Ummm….what? Are they contending that conservative FBI agents have never used conservative sources to obtain warrants against targets that conservatives didn’t like? Really? Again, it’s important to note that this narrative is bunk because that’s not how this investigation unfolded. But even if it did, there’s nothing illegal or wrong with that. Even if the Clinton campaign alone had paid for the Steele dossier, and even if Christopher Steele disliked Trump, and even if Mueller and Rosenstein were Democrats appointed by Democrats, and even if Peter Strzok were a friend of Hillary Clinton’s, and even if the surveillance request was based solely on that dossier….it still wouldn’t matter. Republicans could claim the appearance of politicization, but as long as the underlying information about the surveillance target were true, it wouldn’t matter at all. We all know that Carter Page was serving as a Russian agent, and that several investigation targets have made a deal with Special Counsel Mueller.
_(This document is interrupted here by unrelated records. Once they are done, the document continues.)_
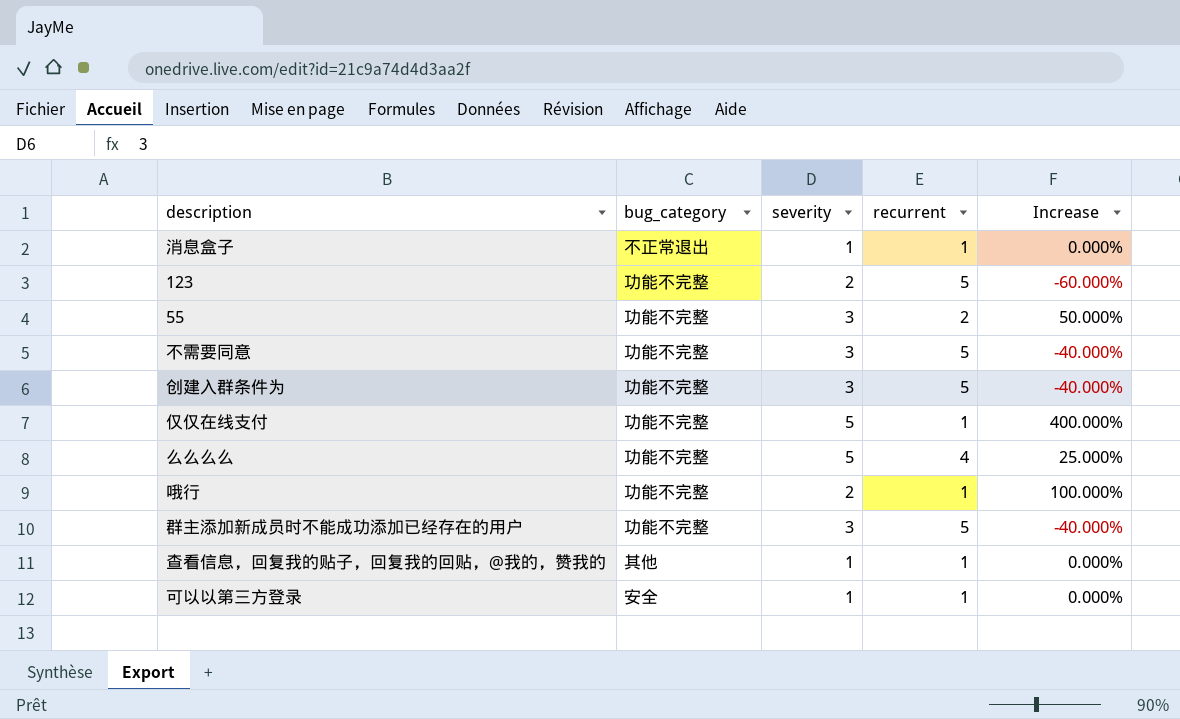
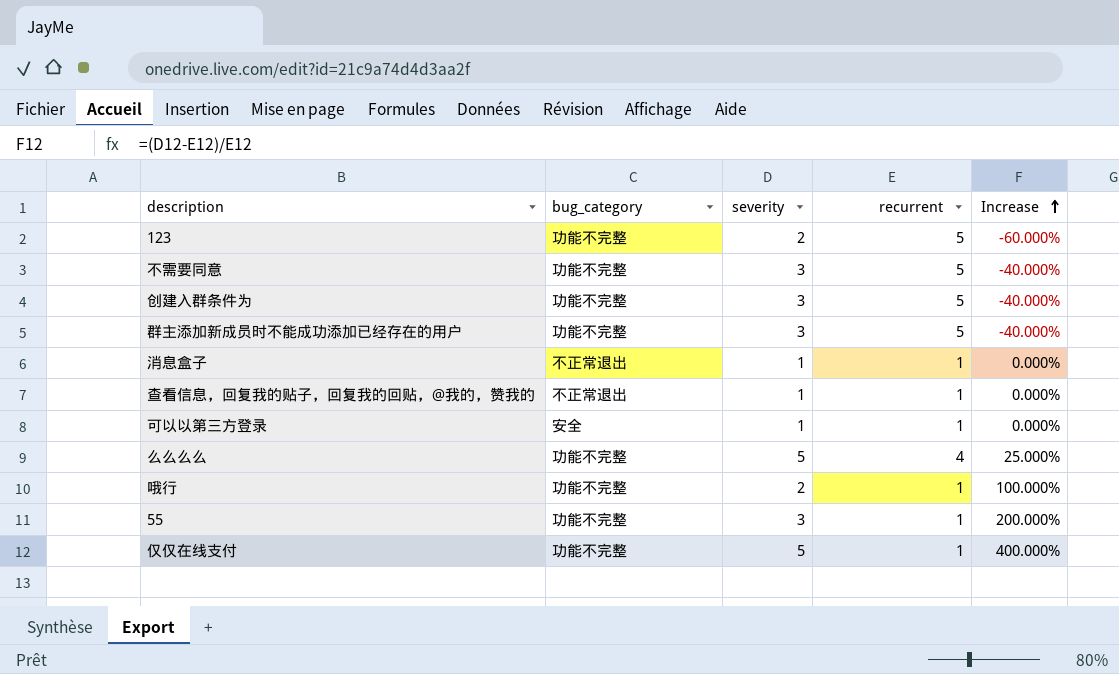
row order: none -> Increase ascending
查看信息，回复我的贴子，回复我的回贴，@我的，赞我的 | bug_category: 其他 -> 不正常退出
55 | recurrent: 2 -> 1
55 | Increase: 50.000% -> 200.000%

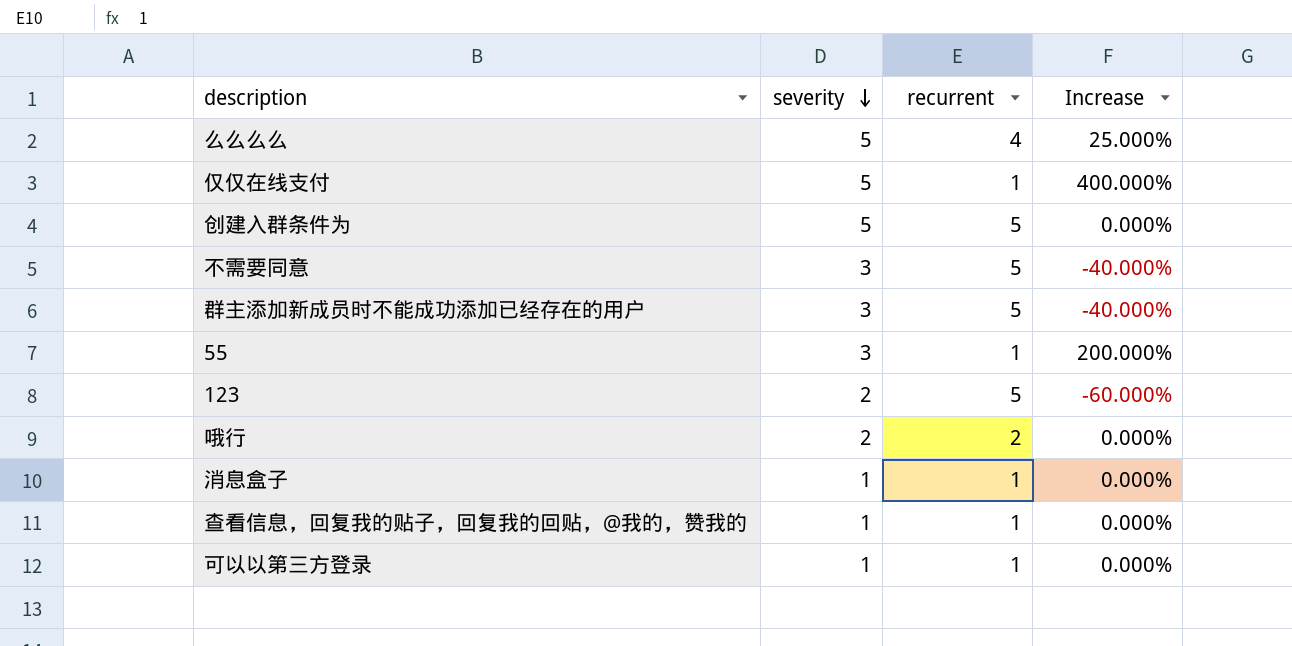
row order: Increase ascending -> severity descending
column bug_category | position: 2 -> none
创建入群条件为 | severity: 3 -> 5
创建入群条件为 | Increase: -40.000% -> 0.000%
哦行 | recurrent: 1 -> 2
哦行 | Increase: 100.000% -> 0.000%

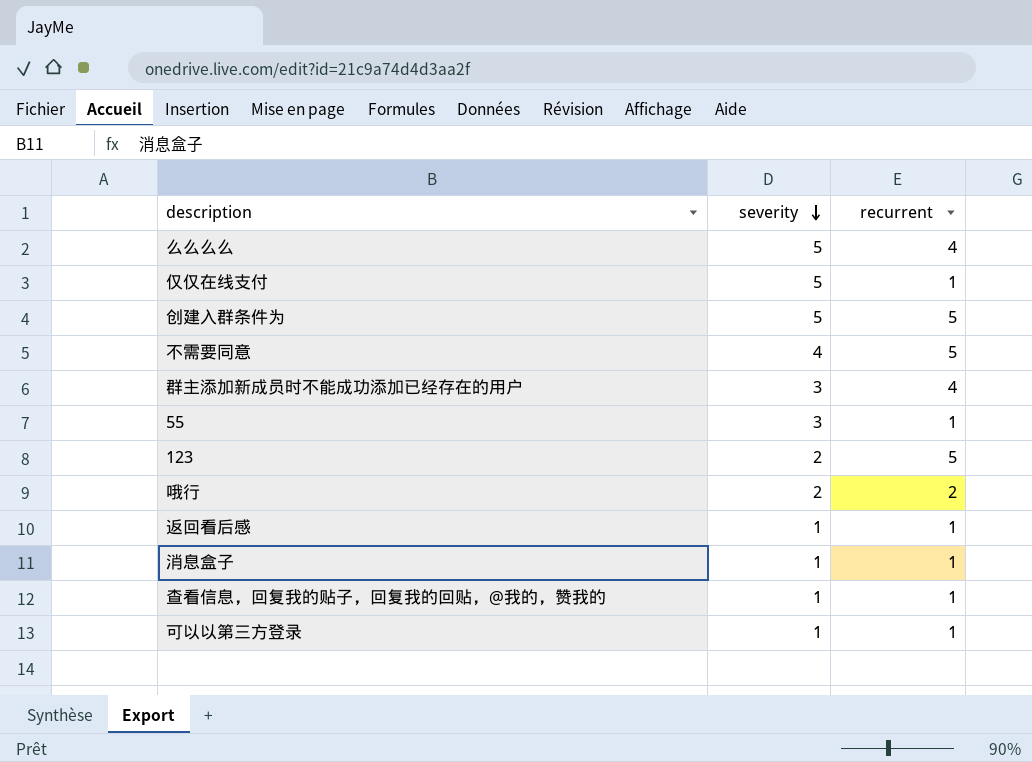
column Increase | formula: ([severity] - [recurrent]) / [recurrent] -> none
不需要同意 | severity: 3 -> 4
群主添加新成员时不能成功添加已经存在的用户 | recurrent: 5 -> 4
row 返回看后感: none -> 1 | 1

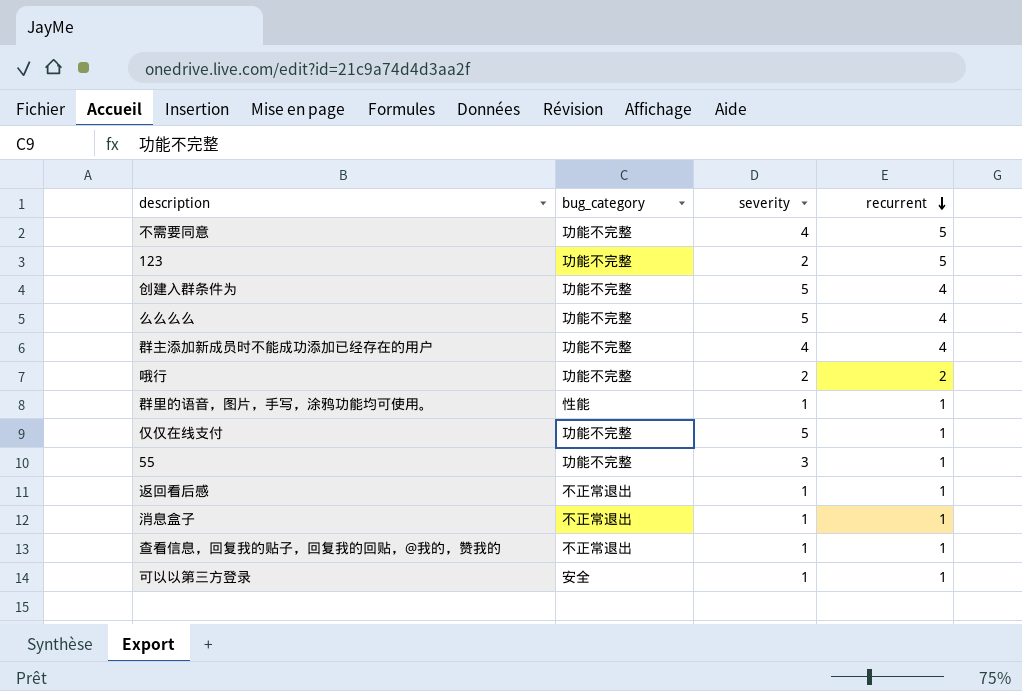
row order: severity descending -> recurrent descending
column bug_category | position: none -> 2
创建入群条件为 | recurrent: 5 -> 4
群主添加新成员时不能成功添加已经存在的用户 | severity: 3 -> 4
row 群里的语音，图片，手写，涂鸦功能均可使用。: none -> 性能 | 1 | 1

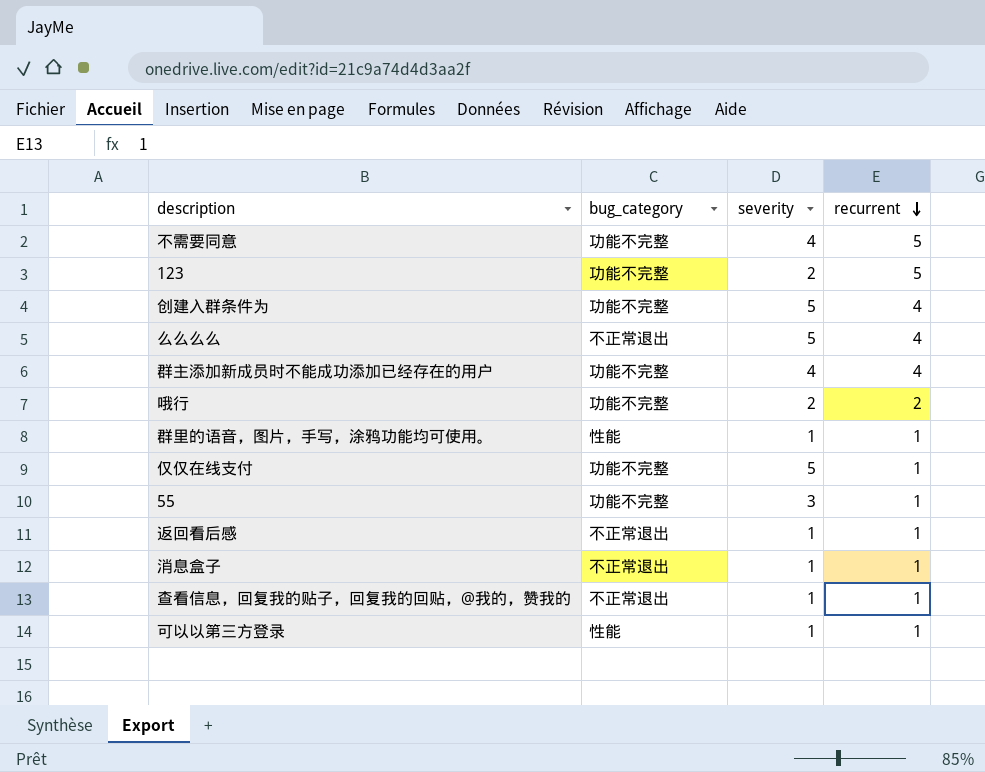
么么么么 | bug_category: 功能不完整 -> 不正常退出
可以以第三方登录 | bug_category: 安全 -> 性能

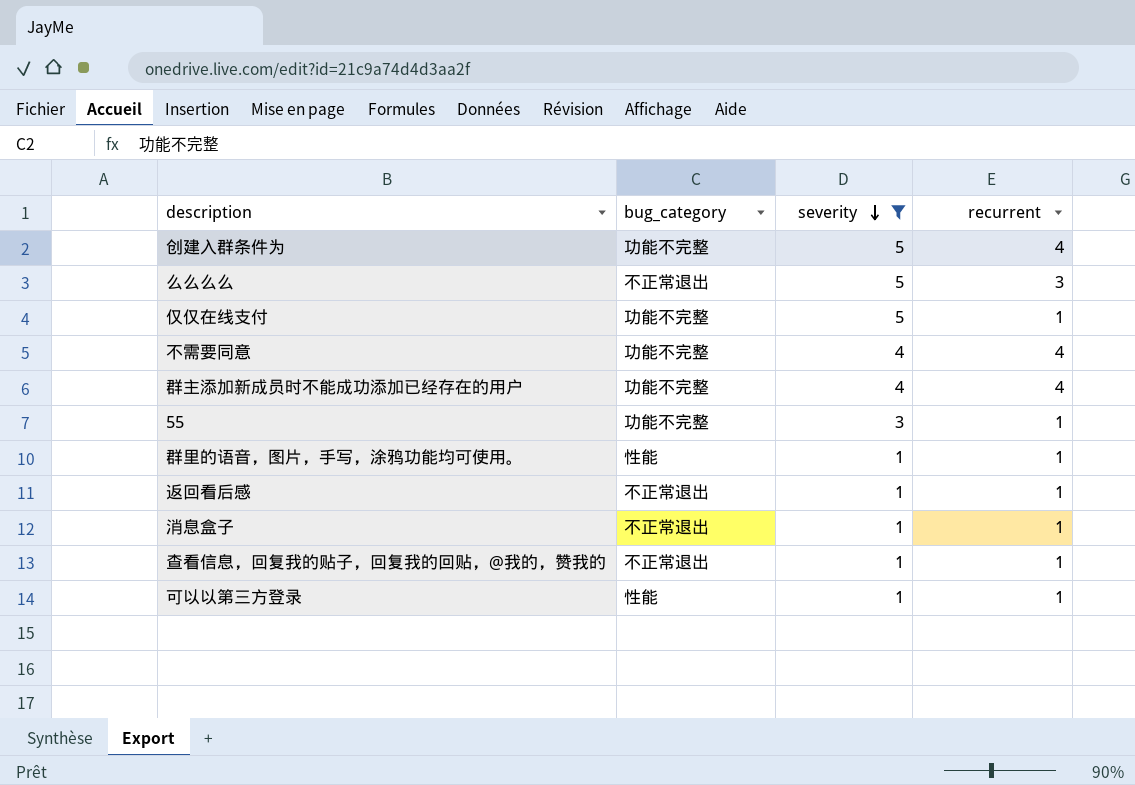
filter: none -> severity != 2
row order: recurrent descending -> severity descending
么么么么 | recurrent: 4 -> 3
不需要同意 | recurrent: 5 -> 4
Besides, since when did Republicans ever care about the 4th Amendment rights of criminal defendants? Since when did a Republican Congressman ever get up in arms over a drug dealer being caught by a cop who improperly searched his car? Since when did Republicans complain about the apparent ease with which the FBI obtains secret FISA warrants on terrorist targets of dubious necessity? Republicans are all about law-and-order at the expense of civil liberties, until and unless it’s obvious Russian agents working on behalf of a President of the United States currently under investigation for colluding with Russian kleptocrats to steal an election. Then suddenly it’s a big deal not even that someone’s civil liberties may have been violated–which they weren’t even under the Nunes memo’s own claims–but even the appearance of a political perspective within the FBI.
What the Nunes memo is essentially claiming is that it’s illegal to investigate a Republican if any agent dislikes that Republican, or if any of the information used to obtain a warrant against that Republican comes from a source who doesn’t like that Republican.
That’s both really funny and really scary. It also shows what a farce this whole memo episode has been from the beginning.